* _Work task_
Without the pictures, write out all the lines below exactly as they appear.

* _Data section_
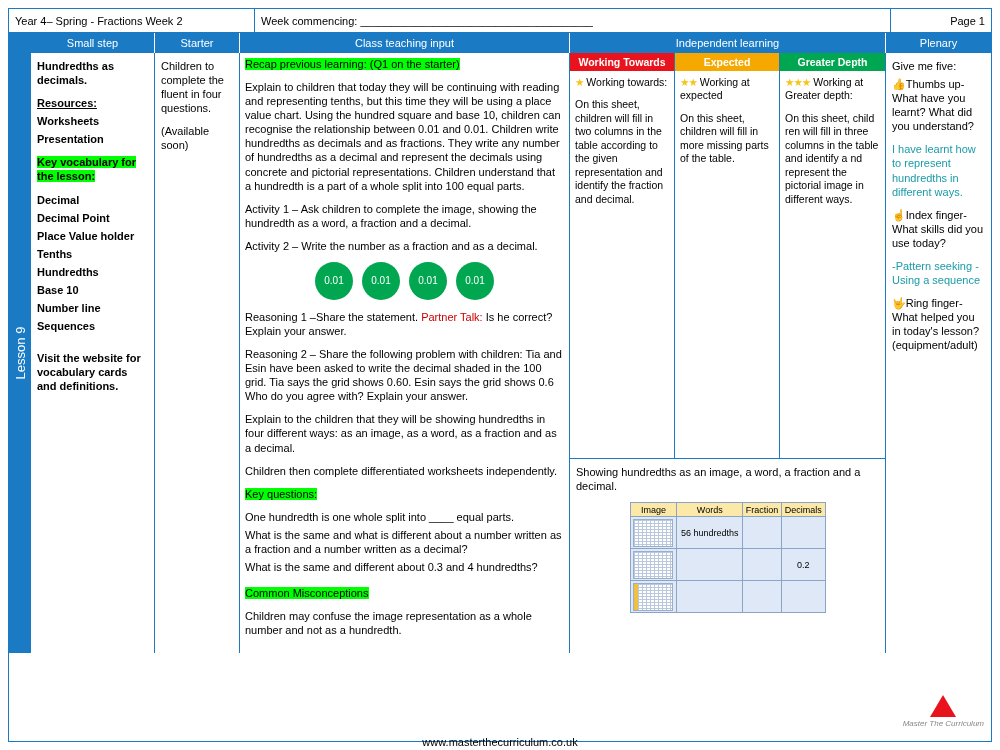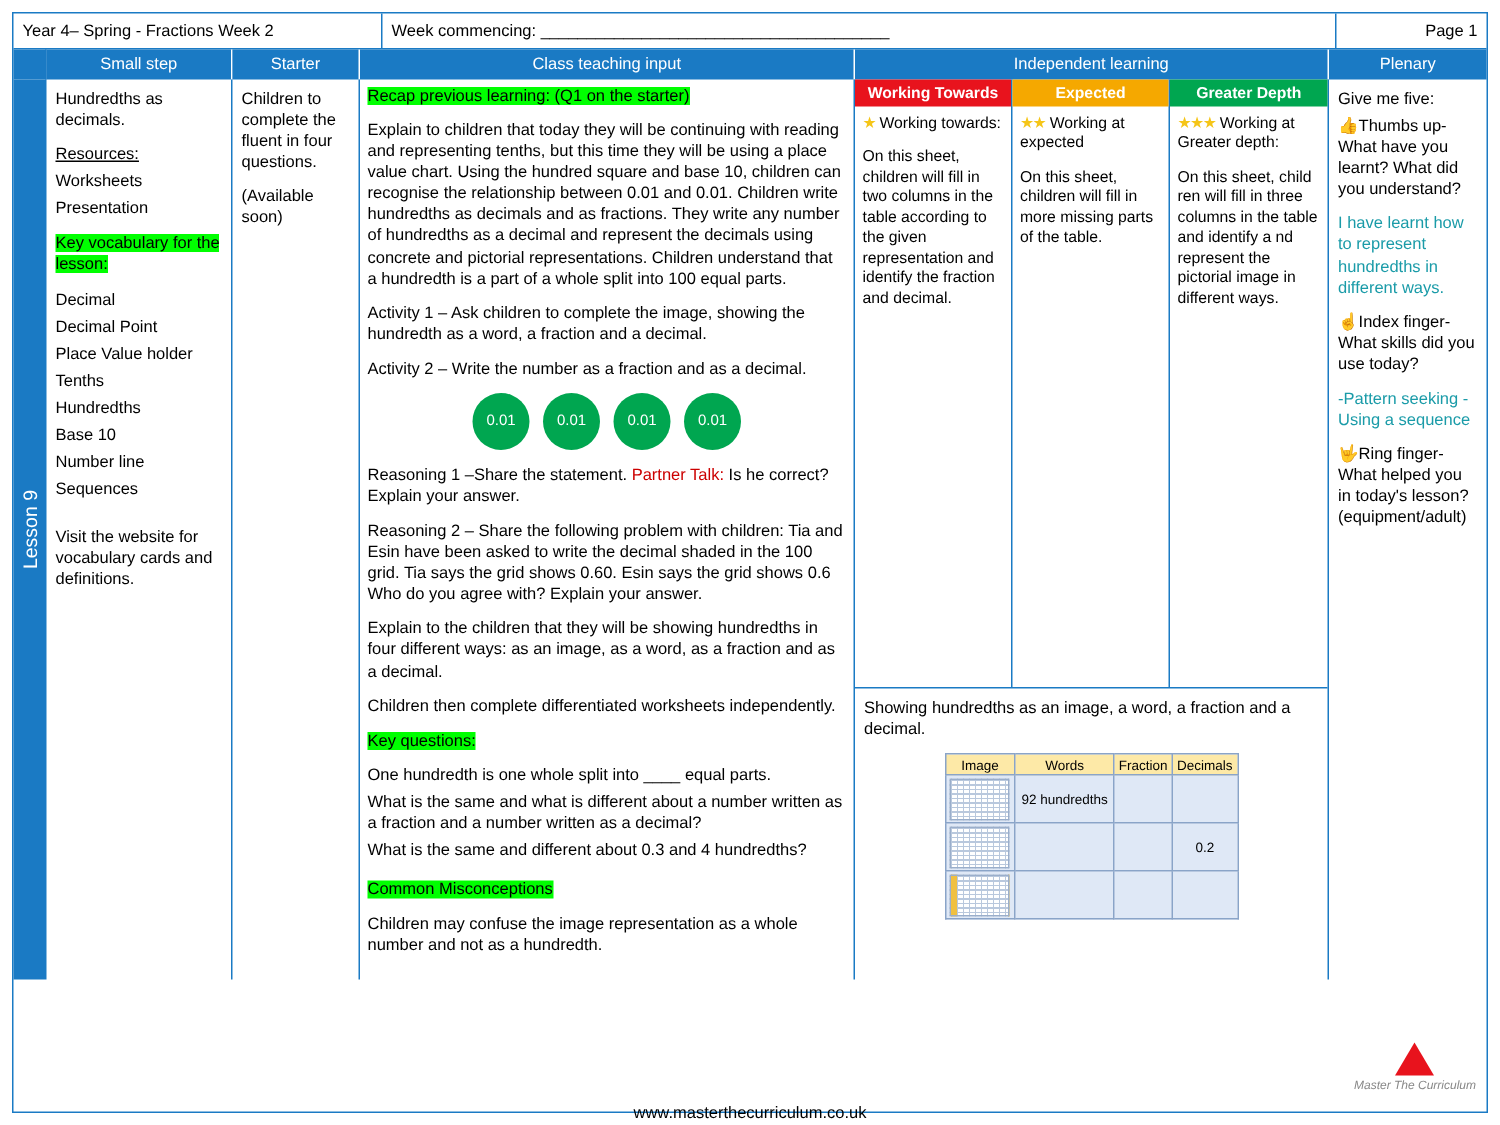"Hundredths as decimals." .col.small { font-weight: none -> bold }
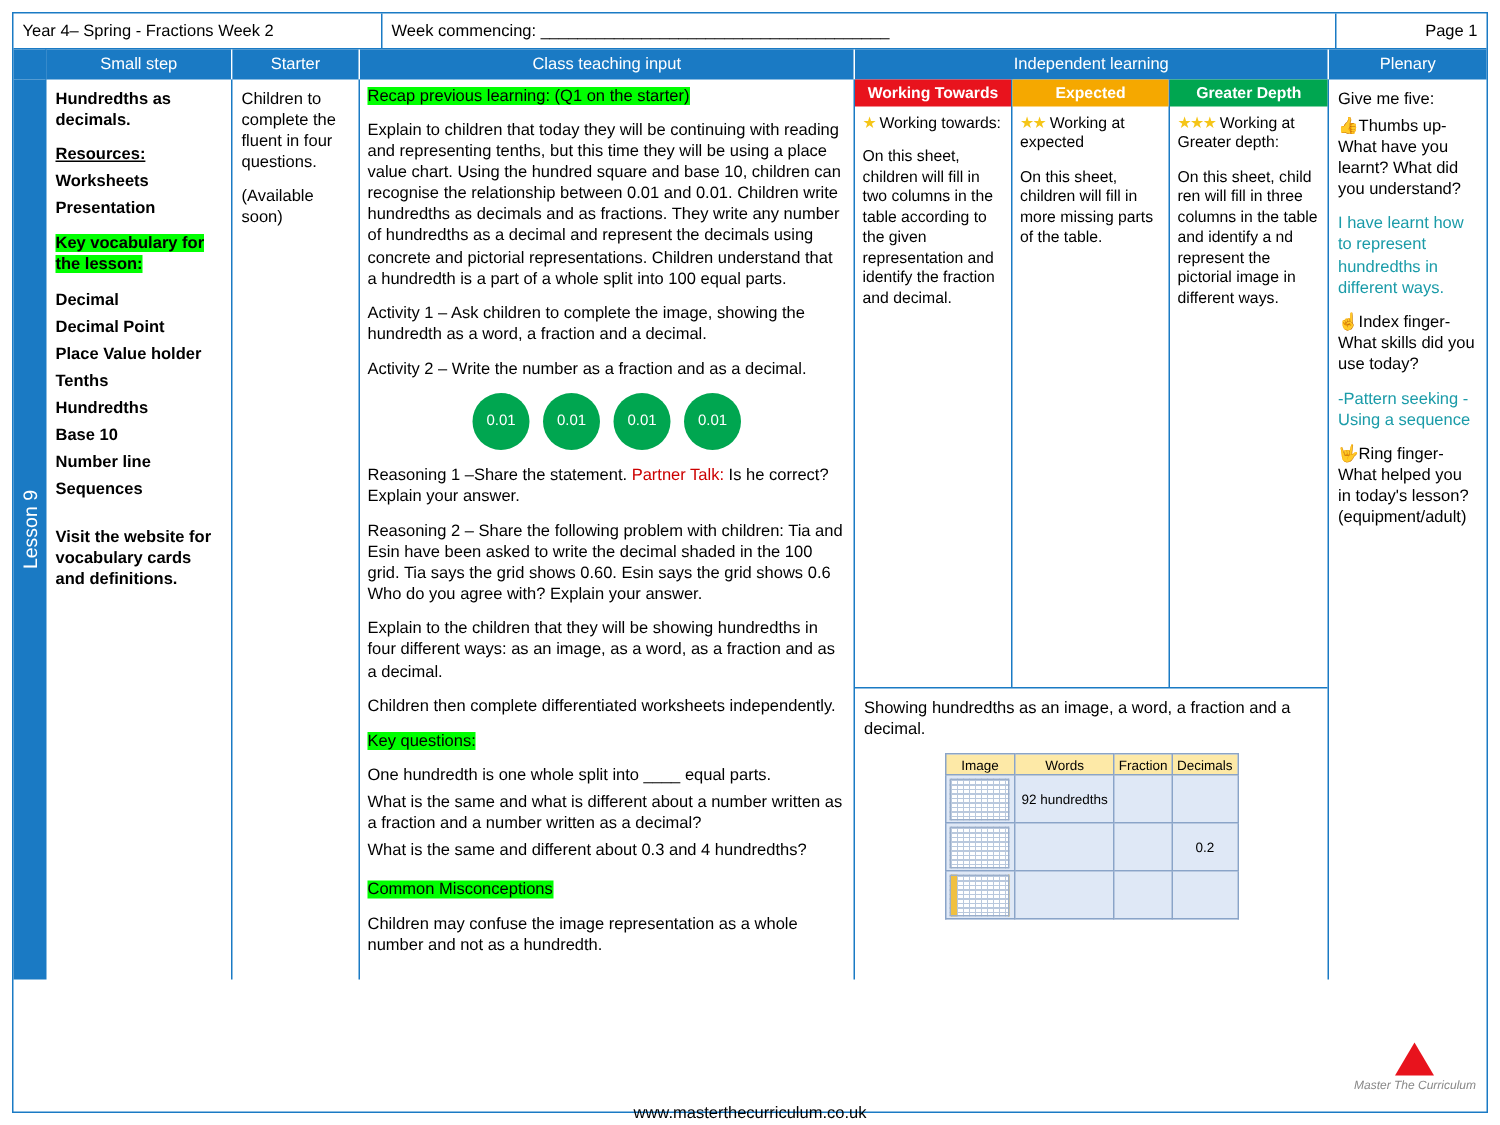"92 hundredths" td { text: 92 -> 56 }
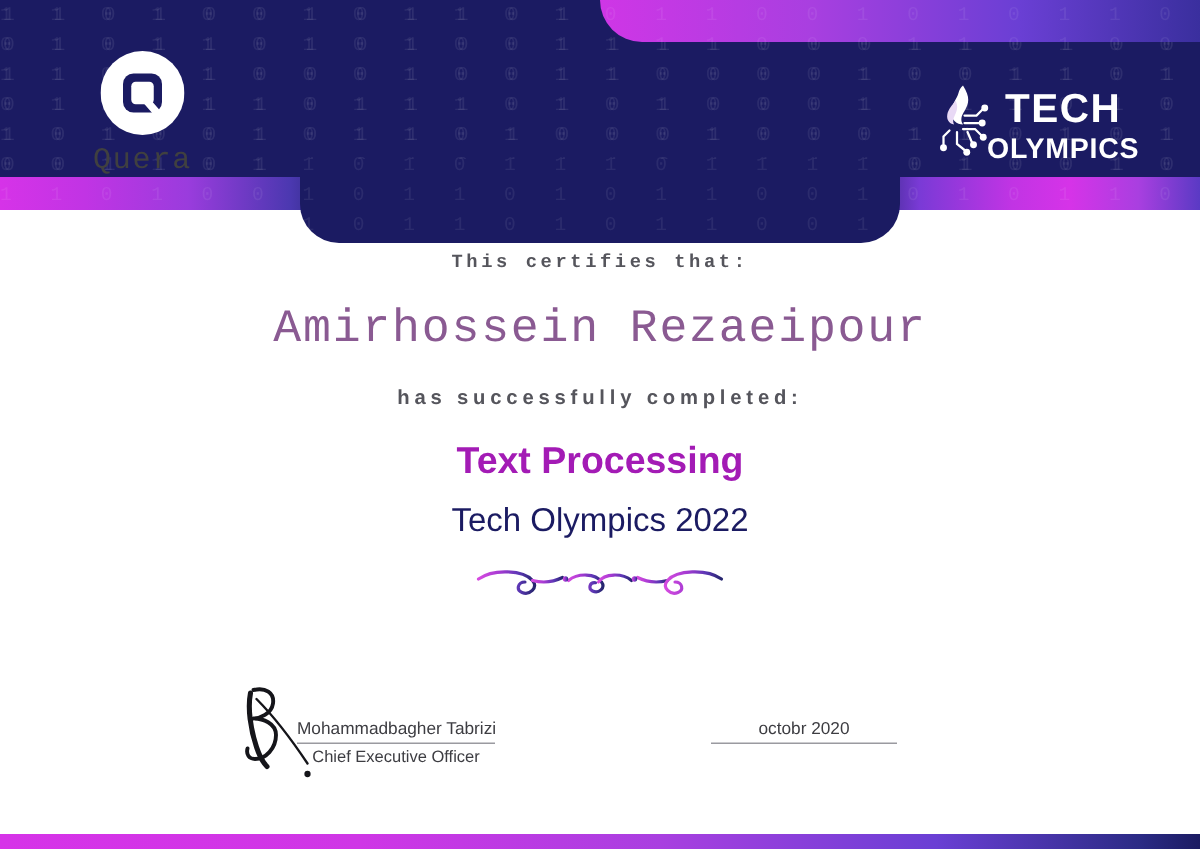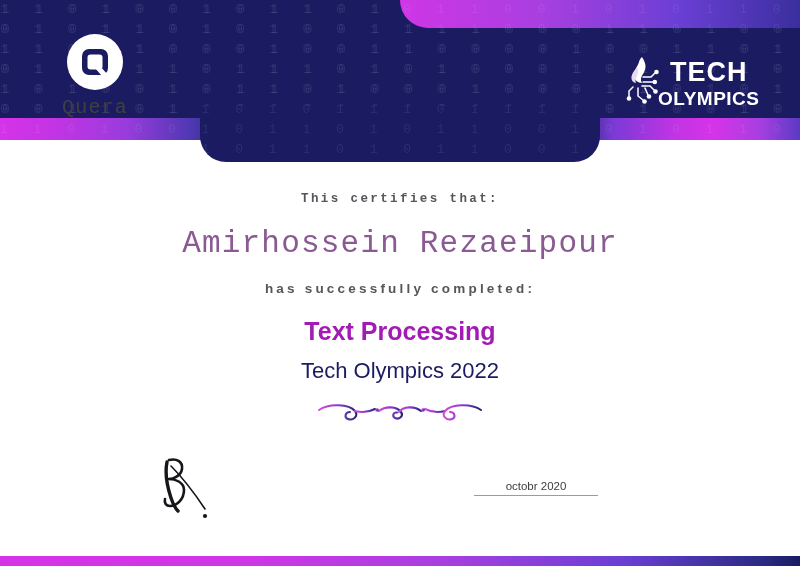"This certifies that:" .certifies-line { margin-top: 52px -> 28px }
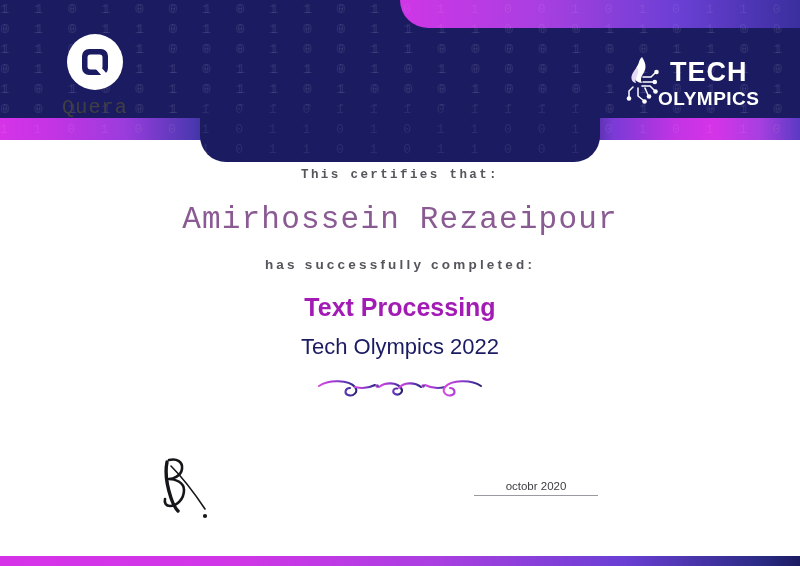"Mohammadbagher Tabrizi" div.sig-block { html: none -> <div> <div>Mohammadbagher Tabrizi</div> <div></div> <div>Chief Executive Officer</div> </div> }
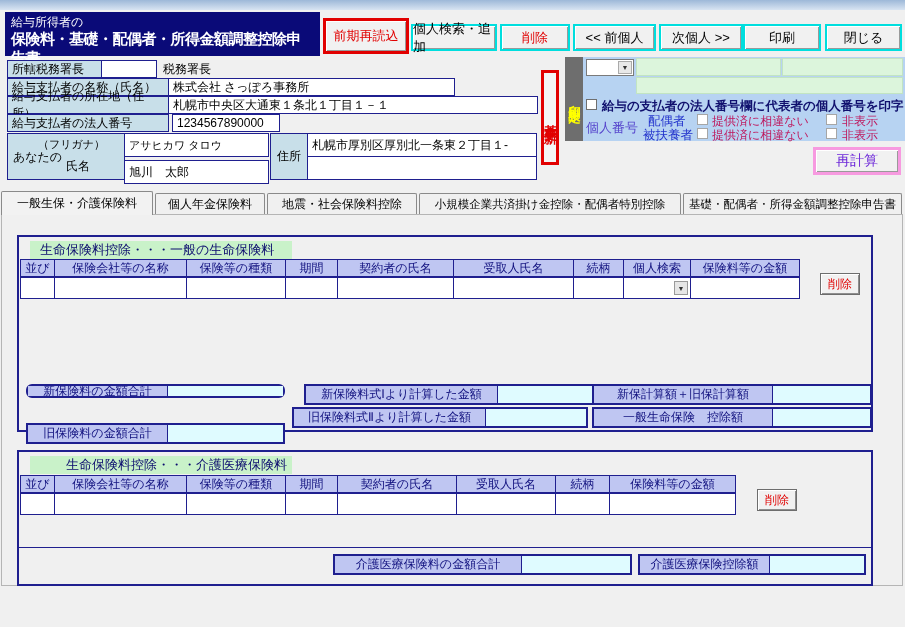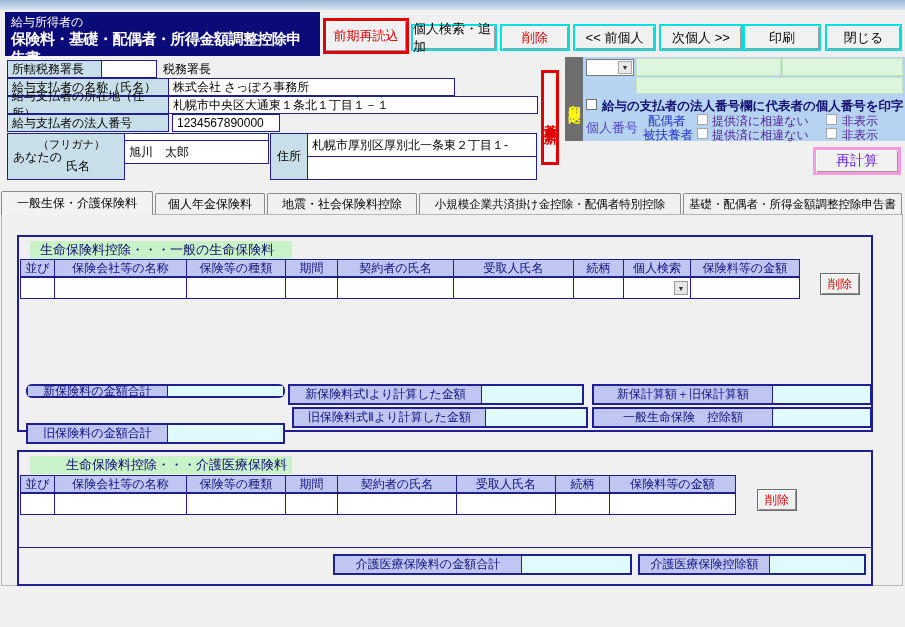"提供済に相違ない" .graylabel { color: #4c1d95 -> #be185d }
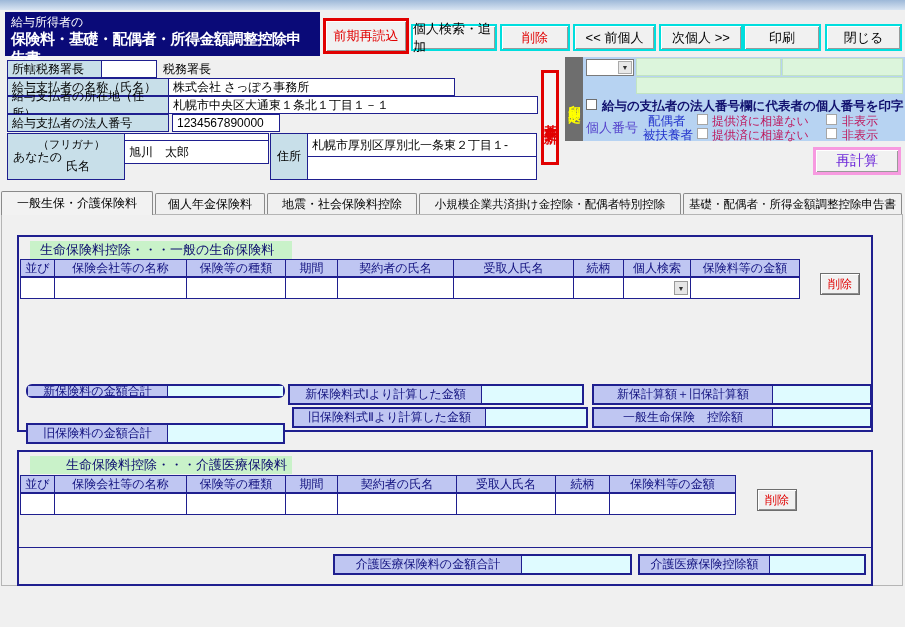"旭川 太郎" div.abs { top: 140px -> 160px }
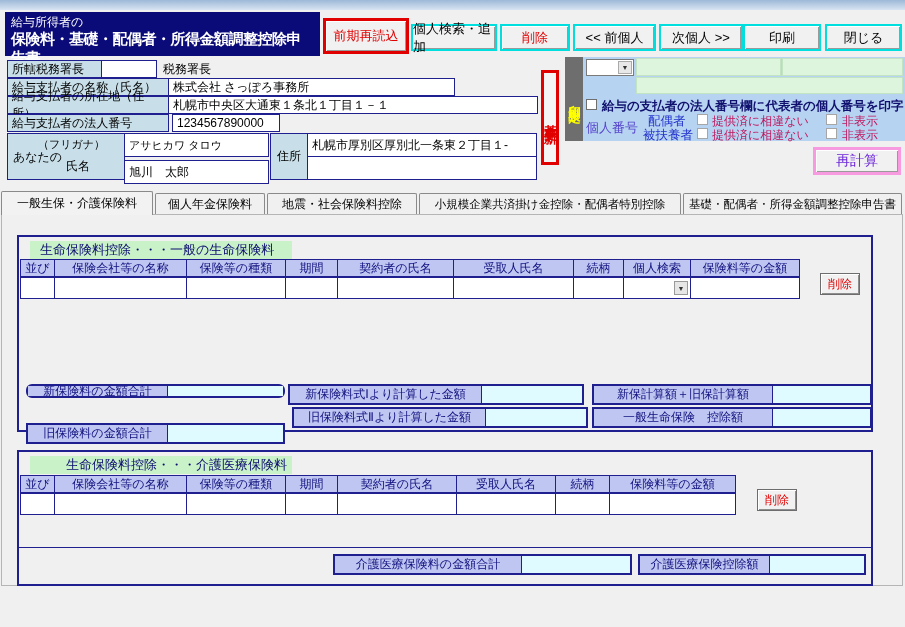"新保険料式Ⅰより計算した金額" div.abs { left: 288px -> 304px }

* _Task output_
"Hundredths as decimals." .col.small { font-weight: none -> bold }
"92 hundredths" td { text: 92 -> 56 }
"This certifies that:" .certifies-line { margin-top: 52px -> 28px }
"Mohammadbagher Tabrizi" div.sig-block { html: none -> <div> <div>Mohammadbagher Tabrizi</div> <div></div> <div>Chief Executive Officer</div> </div> }
"提供済に相違ない" .graylabel { color: #4c1d95 -> #be185d }
"旭川 太郎" div.abs { top: 140px -> 160px }
"新保険料式Ⅰより計算した金額" div.abs { left: 288px -> 304px }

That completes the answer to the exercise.